▶ WHAT TO PRODUCE: If a line of the data below holds the string "units", copy it.

***** RECORDS TO USE *****

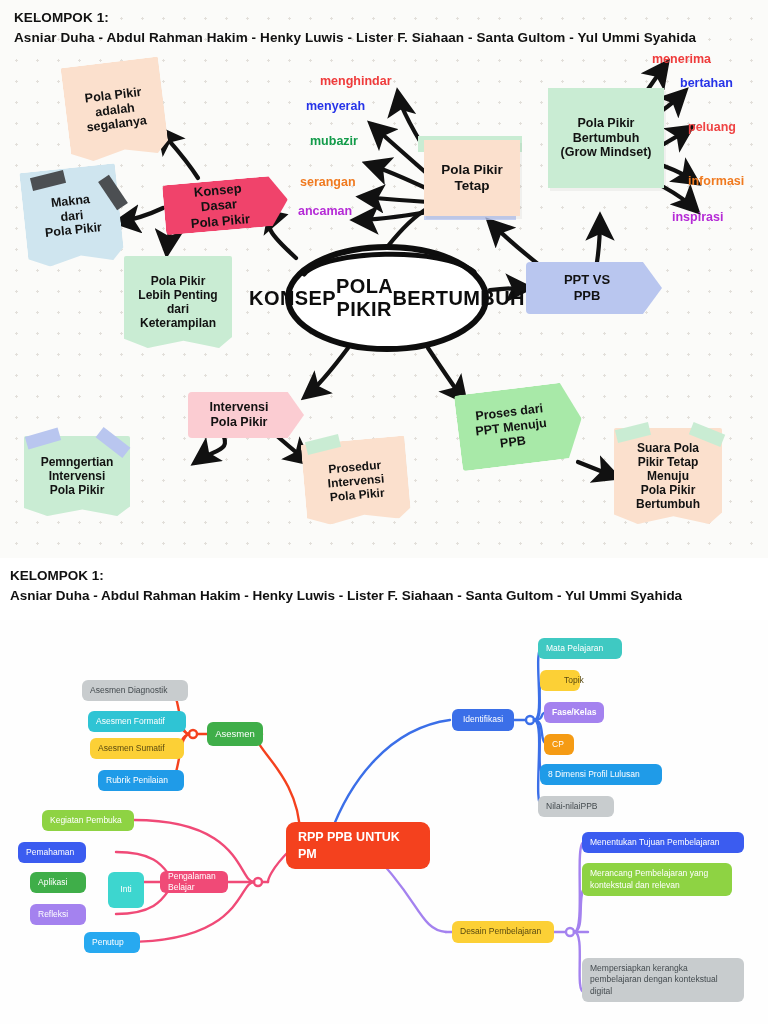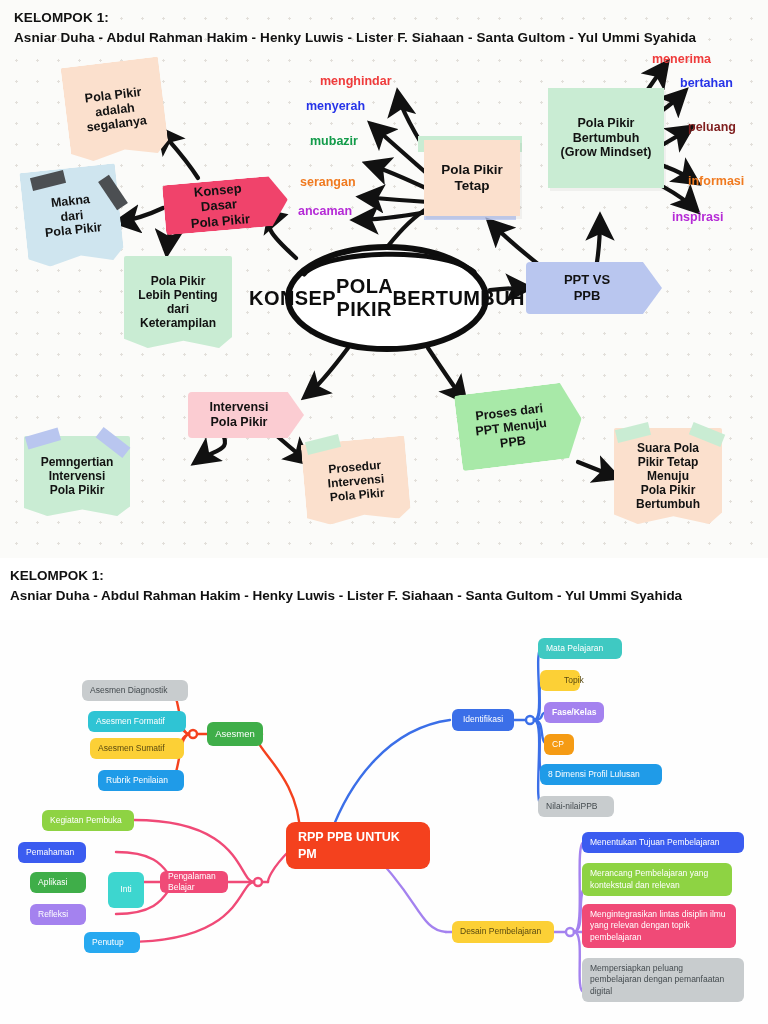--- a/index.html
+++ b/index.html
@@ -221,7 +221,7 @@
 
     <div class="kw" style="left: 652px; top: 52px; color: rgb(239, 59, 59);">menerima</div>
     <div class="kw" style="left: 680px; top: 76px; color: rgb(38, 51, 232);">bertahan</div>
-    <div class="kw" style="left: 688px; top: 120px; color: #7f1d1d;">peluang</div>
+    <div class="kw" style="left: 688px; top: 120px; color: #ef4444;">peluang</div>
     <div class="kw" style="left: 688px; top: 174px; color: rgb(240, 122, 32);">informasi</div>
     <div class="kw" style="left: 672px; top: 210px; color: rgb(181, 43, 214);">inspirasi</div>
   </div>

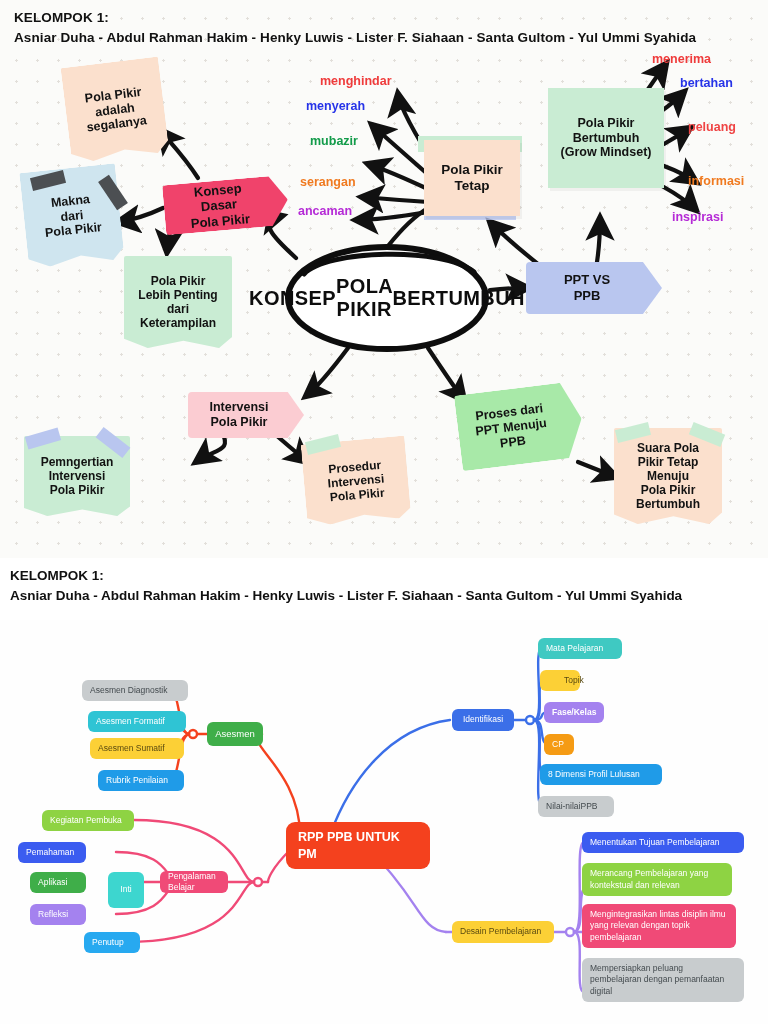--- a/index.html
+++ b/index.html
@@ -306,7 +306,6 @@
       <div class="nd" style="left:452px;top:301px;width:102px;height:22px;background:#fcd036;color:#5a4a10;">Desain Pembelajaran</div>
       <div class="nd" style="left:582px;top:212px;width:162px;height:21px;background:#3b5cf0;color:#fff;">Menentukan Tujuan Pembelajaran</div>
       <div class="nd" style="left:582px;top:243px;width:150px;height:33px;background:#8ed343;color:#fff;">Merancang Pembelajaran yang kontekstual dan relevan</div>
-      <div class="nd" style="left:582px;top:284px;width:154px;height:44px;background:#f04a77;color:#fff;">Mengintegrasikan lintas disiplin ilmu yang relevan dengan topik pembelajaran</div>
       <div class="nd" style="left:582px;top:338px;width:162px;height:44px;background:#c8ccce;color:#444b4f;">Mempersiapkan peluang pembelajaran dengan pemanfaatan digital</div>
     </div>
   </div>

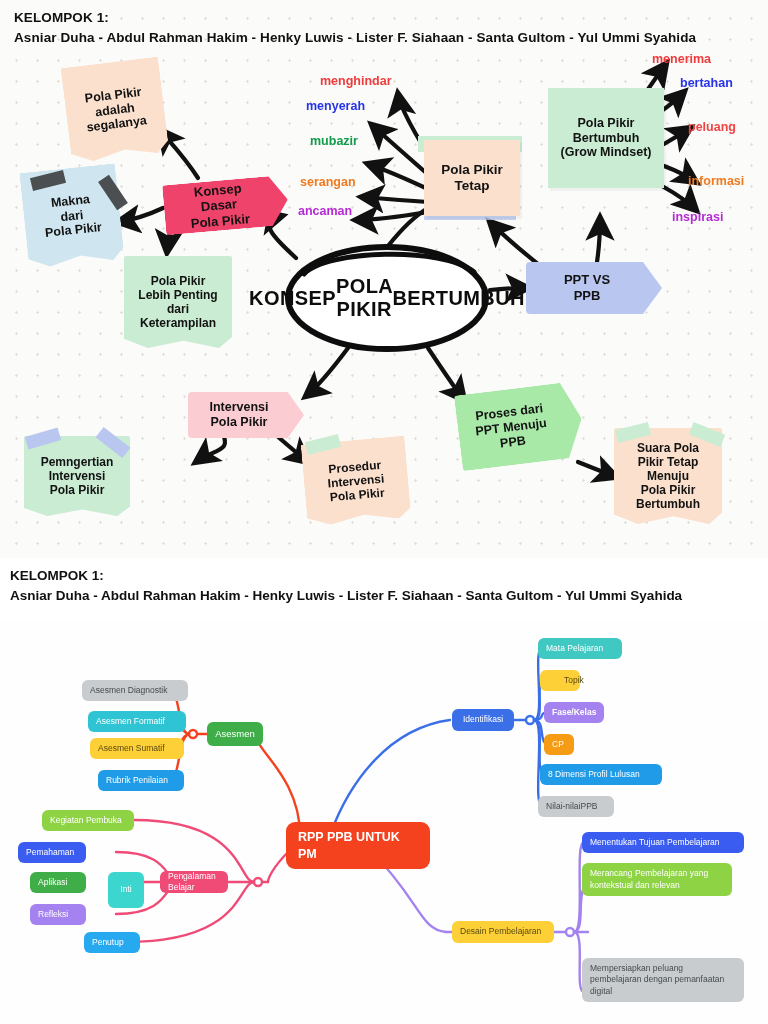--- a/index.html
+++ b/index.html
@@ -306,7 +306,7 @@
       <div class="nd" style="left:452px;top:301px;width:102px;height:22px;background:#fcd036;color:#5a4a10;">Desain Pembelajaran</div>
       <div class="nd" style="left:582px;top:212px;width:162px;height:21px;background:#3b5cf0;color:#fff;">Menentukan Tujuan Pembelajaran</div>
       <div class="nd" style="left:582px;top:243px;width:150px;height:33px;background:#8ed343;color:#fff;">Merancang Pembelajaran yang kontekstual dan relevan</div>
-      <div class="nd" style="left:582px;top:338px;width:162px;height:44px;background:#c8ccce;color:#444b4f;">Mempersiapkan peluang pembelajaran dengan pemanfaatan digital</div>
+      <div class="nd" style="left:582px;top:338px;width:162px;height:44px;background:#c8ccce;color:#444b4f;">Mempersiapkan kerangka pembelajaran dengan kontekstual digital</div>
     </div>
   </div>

*****
***** RECORDS TO USE *****

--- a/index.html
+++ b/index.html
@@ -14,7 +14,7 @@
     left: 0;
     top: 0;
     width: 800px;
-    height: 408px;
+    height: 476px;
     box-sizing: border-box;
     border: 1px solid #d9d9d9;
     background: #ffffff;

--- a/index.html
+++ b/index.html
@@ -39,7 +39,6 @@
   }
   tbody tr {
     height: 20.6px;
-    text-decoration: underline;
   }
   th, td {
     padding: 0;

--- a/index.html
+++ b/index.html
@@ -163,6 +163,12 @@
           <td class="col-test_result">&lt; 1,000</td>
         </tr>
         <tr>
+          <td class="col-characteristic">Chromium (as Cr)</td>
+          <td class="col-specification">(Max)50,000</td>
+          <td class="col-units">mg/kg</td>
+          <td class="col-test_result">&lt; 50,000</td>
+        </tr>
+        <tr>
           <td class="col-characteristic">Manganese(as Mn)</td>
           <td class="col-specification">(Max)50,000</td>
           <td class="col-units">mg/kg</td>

*****
***** RECORDS TO USE *****

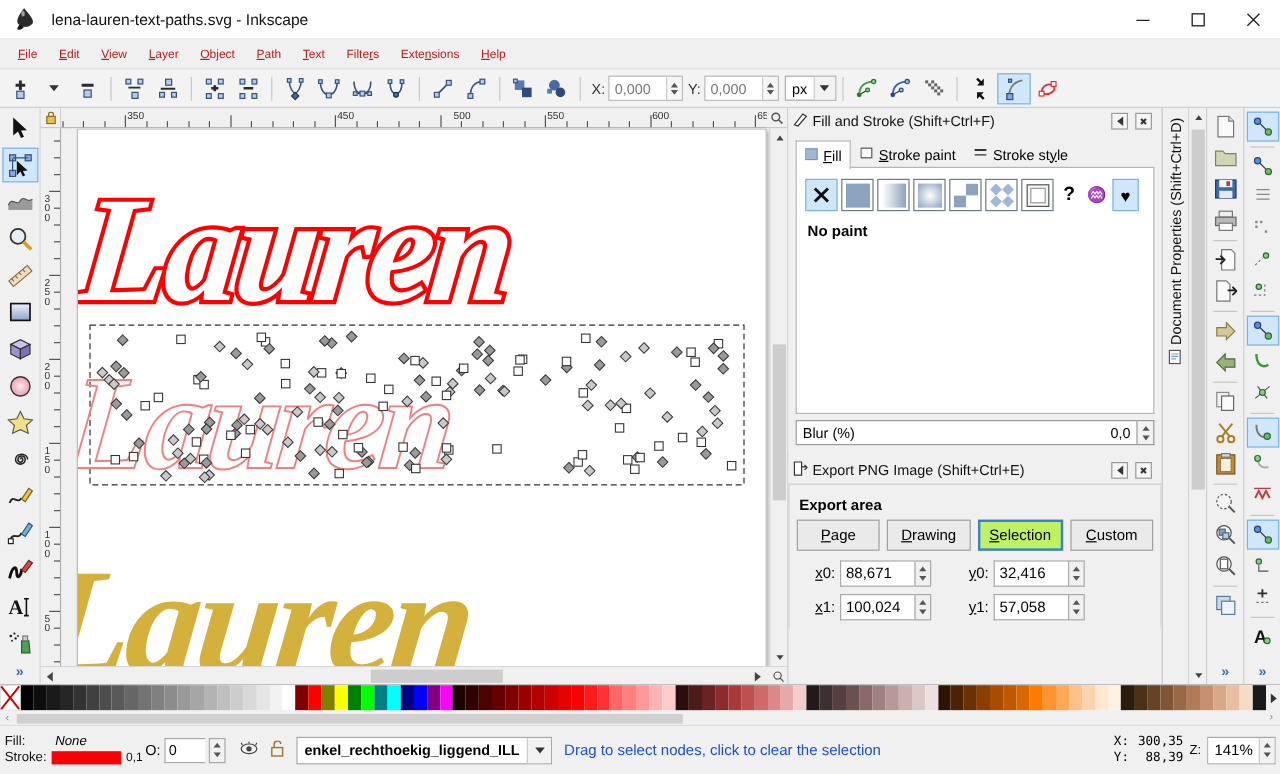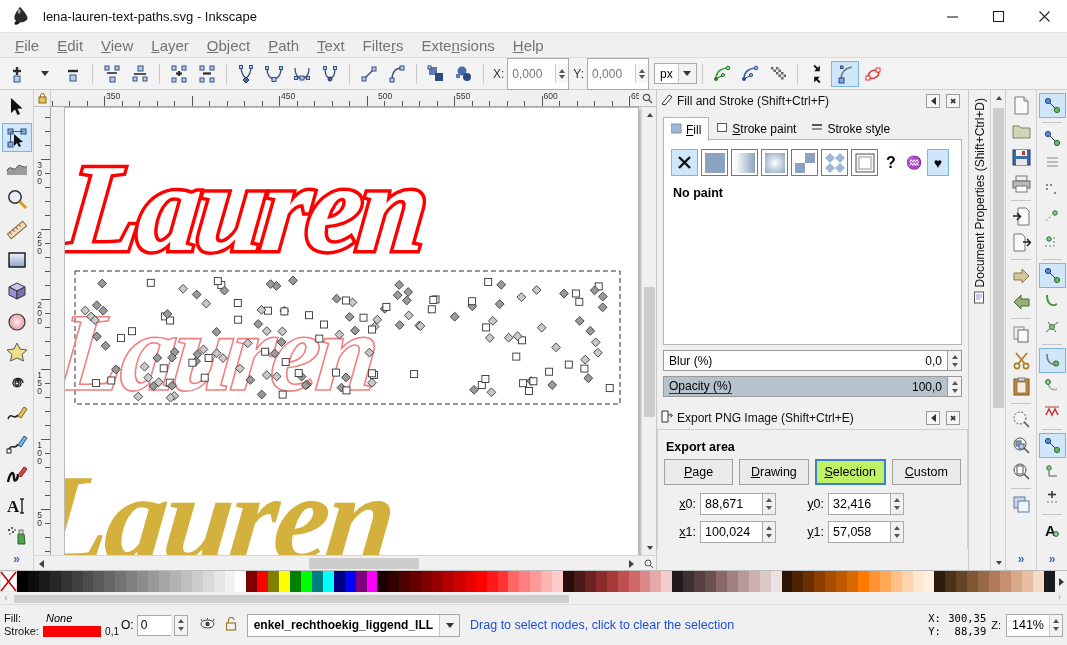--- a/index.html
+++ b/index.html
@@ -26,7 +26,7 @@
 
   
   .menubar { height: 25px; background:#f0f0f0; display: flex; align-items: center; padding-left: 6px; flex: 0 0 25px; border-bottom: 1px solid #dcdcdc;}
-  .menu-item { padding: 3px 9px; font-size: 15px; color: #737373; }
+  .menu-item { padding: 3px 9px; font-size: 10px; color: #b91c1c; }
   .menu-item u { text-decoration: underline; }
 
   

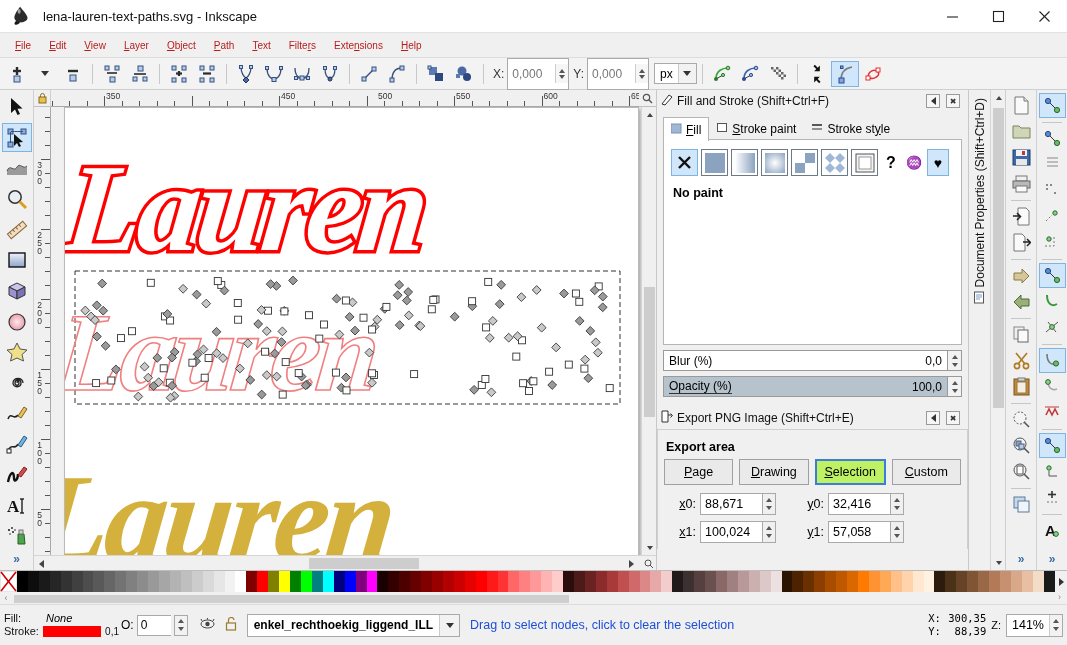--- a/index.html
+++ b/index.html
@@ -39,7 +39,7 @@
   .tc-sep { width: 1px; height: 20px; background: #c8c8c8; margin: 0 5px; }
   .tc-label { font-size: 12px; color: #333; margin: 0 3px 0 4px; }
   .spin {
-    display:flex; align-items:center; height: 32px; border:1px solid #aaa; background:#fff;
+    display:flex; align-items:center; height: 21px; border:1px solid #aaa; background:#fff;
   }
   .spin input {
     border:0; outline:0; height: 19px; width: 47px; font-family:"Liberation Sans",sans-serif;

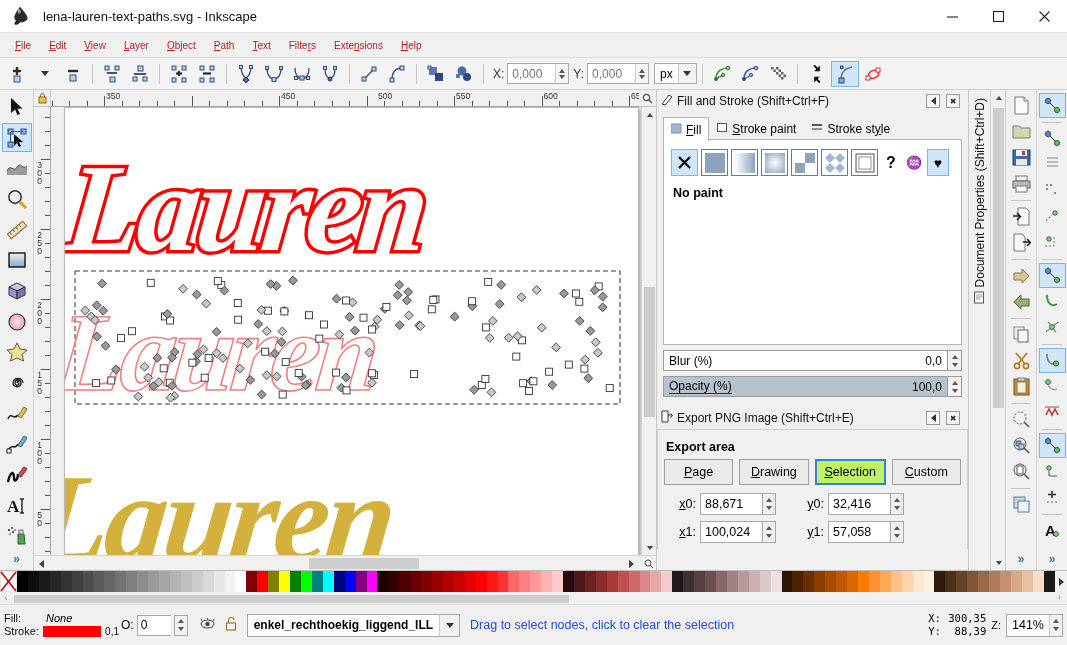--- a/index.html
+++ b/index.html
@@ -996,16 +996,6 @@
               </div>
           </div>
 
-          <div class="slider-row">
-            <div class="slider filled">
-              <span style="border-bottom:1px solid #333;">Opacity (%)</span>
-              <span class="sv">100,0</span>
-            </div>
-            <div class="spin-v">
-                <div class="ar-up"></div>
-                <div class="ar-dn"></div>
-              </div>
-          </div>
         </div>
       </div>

*****

▶ TASK ANSWER:
+          <td class="col-units">mg/kg</td>
           <td class="col-units">mg/kg</td>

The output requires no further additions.